III-172. Berawal Dari Bisikan (Menikah+)



III-172. Berawal Dari Bisikan (Menikah+)

0"aku dengar Mahendra mengembangkan perusahaan istrinya, dan istrinya menjadi founder maka barang tentu dia jadi pimpinan penting di sana, Aku mau setara dengan istri Mahendra," pinta Anna terang-terangan.     
0

"hahaha," Wiryo malah tertawa, tawanya menggelegar dan sedikit berair pada sudut matanya. "kau ingin jadi Founder? Yang benar saja Anna, kamu sudah mencetuskan apa?" di kala wajah gadis di hadapan Wiryo menunduk, dan menampakkan ekspresi malu. lelaki paruh baya tersebut membeku seribu bahasa. Dia menyadari sesuatu tentang istri Mahendra.     

"Berapa usiamu Anna?" celetuk Wiryo berikutnya.     

"Em.. Aku.. Em, sedikit di atas Hendra," jawaban ini membuat Wiryo terbungkam dalam lamunannya sendiri.     

"Kau tahu berapa usia Aruna?" kembali lelaki paruh baya tersebut bertanya.     

Mata Wiryo mengerjap. Bersama gerak-gerik Anna yang seolah enggan menjawabnya.     

"seingat saya dia menikah dengan Mahendra-" kalimat Anna diputus oleh Wiryo.     

"aku ingat dia bahkan belum mencapai usia 20 tahun saat menikah, Jadi sekarang anak itu masih 22 tahun," ada semburat rasa tertegun di raut wajah Wiryo.     
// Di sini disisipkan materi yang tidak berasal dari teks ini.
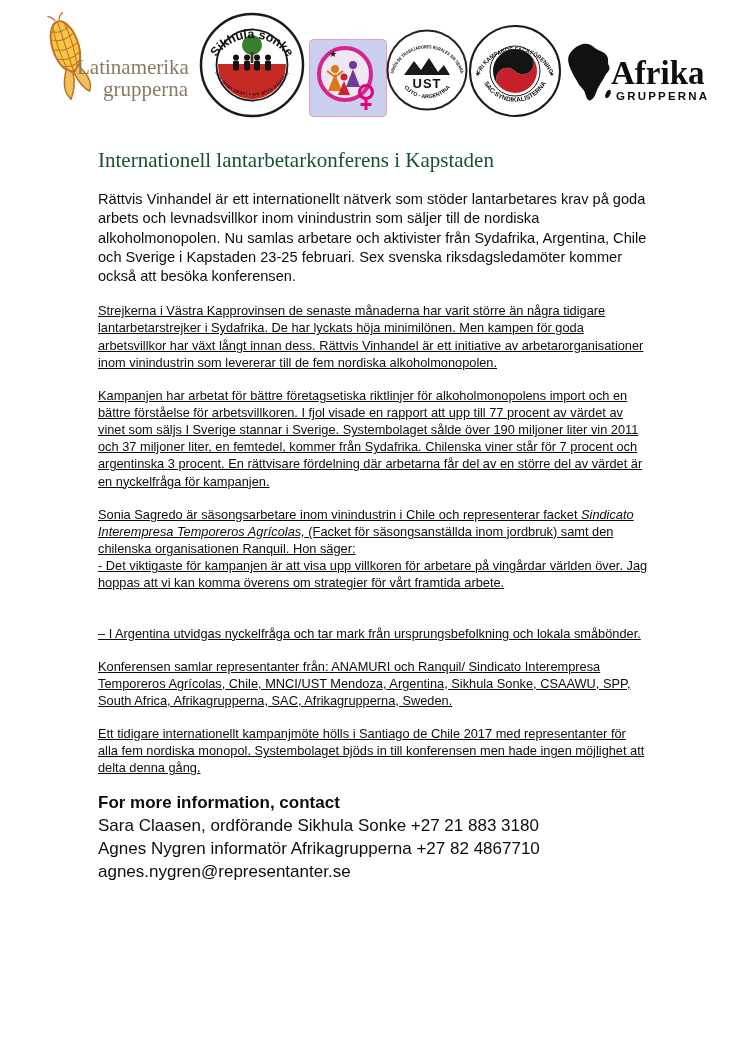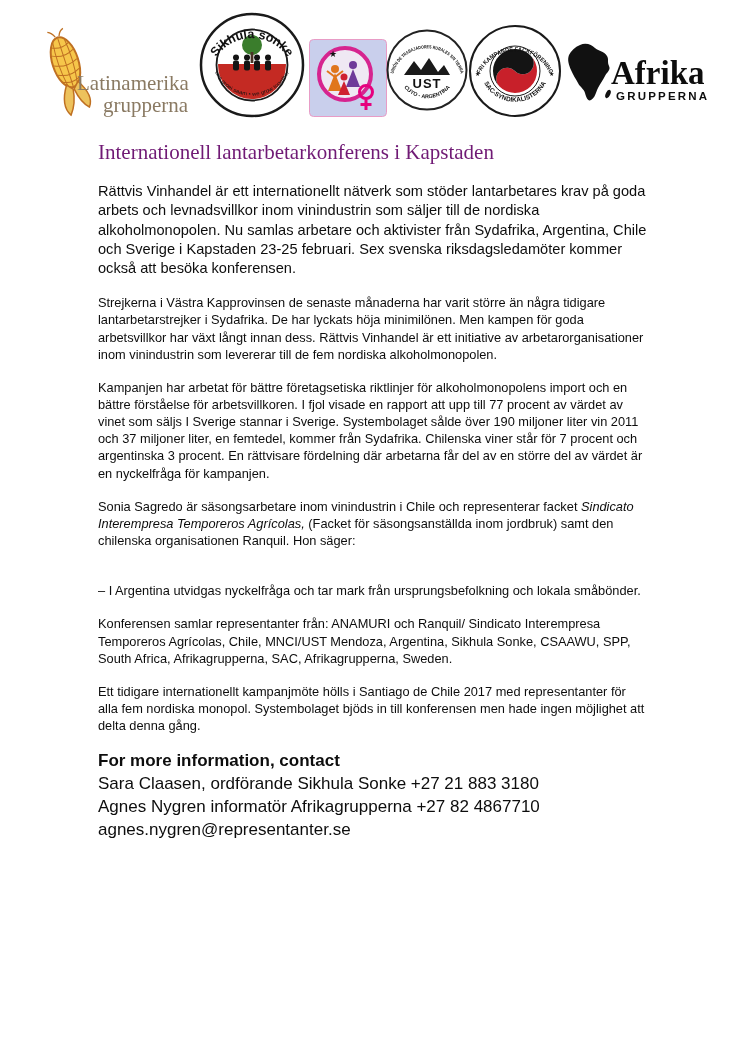--- a/index.html
+++ b/index.html
@@ -8,36 +8,36 @@
     background:#ffffff;
     font-family:"Liberation Sans", sans-serif;
     color:#0d0d0d;
     overflow:hidden;
   }
   .page { position:relative; width:746px; height:1056px; background:#fff; }
 
   
   .logo-row { position:relative; height:128px; }
   .logo { position:absolute; }
-  .logo-lat { left:25px; top:22px;text-align:right; }
+  .logo-lat { left:25px; top:6px;text-align:right; }
   .logo-sik { left:199px; top:12px; }
   .logo-wof { left:309px; top:39px; }
   .logo-ust { left:386px; top:29px; }
   .logo-sac { left:468px; top:24px; }
   .logo-afr { left:563px; top:42px; }
 
   
   .content { padding:0 98px; }
   .doc-title {
     font-family:"Liberation Serif", serif;
     font-size:21px; font-weight:400;
-    margin-top:12px; color:#701a75;
+    margin-top:20px; color:#14532d;
   }
   .lead { margin-top:17px; font-size:14.6px; line-height:1.32; }
-  .body-p { margin-top:16px; font-size:12.8px; line-height:1.34; }
+  .body-p { margin-top:16px; font-size:12.8px; line-height:1.34;text-decoration:underline; }
   .body-p em { font-style:italic; }
   .contact { margin-top:16px; font-size:17px; line-height:1.34; }
   .contact .head { font-weight:bold; }
 </style>
 </head>
 <body>
 
 <div class="page">
 
   <header class="logo-row">
@@ -168,20 +168,21 @@
 
     <h1 class="doc-title">Internationell lantarbetarkonferens i Kapstaden</h1>
 
     <p class="lead">Rättvis Vinhandel är ett internationellt nätverk som stöder lantarbetares krav på goda arbets och levnadsvillkor inom vinindustrin som säljer till de nordiska alkoholmonopolen. Nu samlas arbetare och aktivister från Sydafrika, Argentina, Chile och Sverige i Kapstaden 23-25 februari. Sex svenska riksdagsledamöter kommer också att besöka konferensen.</p>
 
     <p class="body-p">Strejkerna i Västra Kapprovinsen de senaste månaderna har varit större än några tidigare lantarbetarstrejker i Sydafrika. De har lyckats höja minimilönen. Men kampen för goda arbetsvillkor har växt långt innan dess. Rättvis Vinhandel är ett initiative av arbetarorganisationer inom vinindustrin som levererar till de fem nordiska alkoholmonopolen.</p>
 
     <p class="body-p">Kampanjen har arbetat för bättre företagsetiska riktlinjer för alkoholmonopolens import och en bättre förståelse för arbetsvillkoren. I fjol visade en rapport att upp till 77 procent av värdet av vinet som säljs I Sverige stannar i Sverige. Systembolaget sålde över 190 miljoner liter vin 2011 och 37 miljoner liter, en femtedel, kommer från Sydafrika. Chilenska viner står för 7 procent och argentinska 3 procent. En rättvisare fördelning där arbetarna får del av en större del av värdet är en nyckelfråga för kampanjen.</p>
 
     <p class="body-p"><span>Sonia Sagredo är säsongsarbetare inom vinindustrin i Chile och representerar facket </span><em>Sindicato Interempresa Temporeros Agrícolas,</em><span> (Facket för säsongsanställda inom jordbruk) samt den chilenska organisationen Ranquil. Hon säger:</span><br>
+      <span>- Det viktigaste för kampanjen är att visa upp villkoren för arbetare på vingårdar världen över. Jag hoppas att vi kan komma överens om strategier för vårt framtida arbete.</span>
     </p>
 
     <p class="body-p"><br>
       <span>– I Argentina utvidgas nyckelfråga och tar mark från ursprungsbefolkning och lokala småbönder.</span>
     </p>
 
     <p class="body-p">Konferensen samlar representanter från:  ANAMURI och Ranquil/ Sindicato Interempresa Temporeros Agrícolas, Chile, MNCI/UST Mendoza, Argentina, Sikhula Sonke, CSAAWU, SPP, South Africa, Afrikagrupperna, SAC, Afrikagrupperna, Sweden.</p>
 
     <p class="body-p">Ett tidigare internationellt kampanjmöte hölls i Santiago de Chile 2017 med representanter för alla fem nordiska monopol. Systembolaget bjöds in till konferensen men hade ingen möjlighet att delta denna gång.</p>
Lelaki paruh baya ini menyadari, dia tidak bisa membandingkan Anna dengan Aruna, atau membandingkan Aruna dengan perempuan lain yang terlihat lebih potensial darinya. Putri Lesmana masih sangat mudah, bahkan anak itu punya star up rintisan yang kini rencananya bakal dikembangkan oleh Mahendra. kabarnya Sang cucu bakal mengembangkan ide original tersebut untuk dikembangkan menjadi produk digital saingan Tarantula grup.     

Lagi-lagi Wiryo belum bicara, lelaki berumur tersebut sedang berpikir mendalam terkait sesuatu yang tidak dimengerti siapa pun termasuk perempuan yang kikuk di hadapanmu.     

"Aku akan memberimu mentari departemen Store," mata Anna lekas membulat lebar mendengar ucapan Wiryo. "2 tahun yang lalu mentari plaza sebagian penjualannya di ekspansi ke arah digital, walaupun belum 100% dampak keberhasilannya. Aku ingin tahu, Apakah kau bisa mengimbangi kemunculan makhluk baru di bawah naungan DM Group atau lebih tempatnya perusahaan yang dicetuskan oleh ide istri Mahendra dan teman-temannya, " titah Wiryo menantang Anna.     

"tapi, perusahaan itu sepertinya akan mendapat dukungan penuh dari Mahendra," lirih Anna, mengharap dirinya dimaklumi seandainya suatu saat nanti menemui kegagalan.     

"apa aku tidak cukup? Sebagai pendukung mu," Wiryo tersenyum, "perusahaan itu masih nol, bahkan namanya saja entah sudah ditemukan atau belum, sedangkan mentari departemen store telah berdiri bertahun-tahun, start langkahmu 20 tahun lebih dahulu daripada mainan yang baru dimulai oleh Aruna," Wiryo membuka dokumen berlambangkan panthera pardus.     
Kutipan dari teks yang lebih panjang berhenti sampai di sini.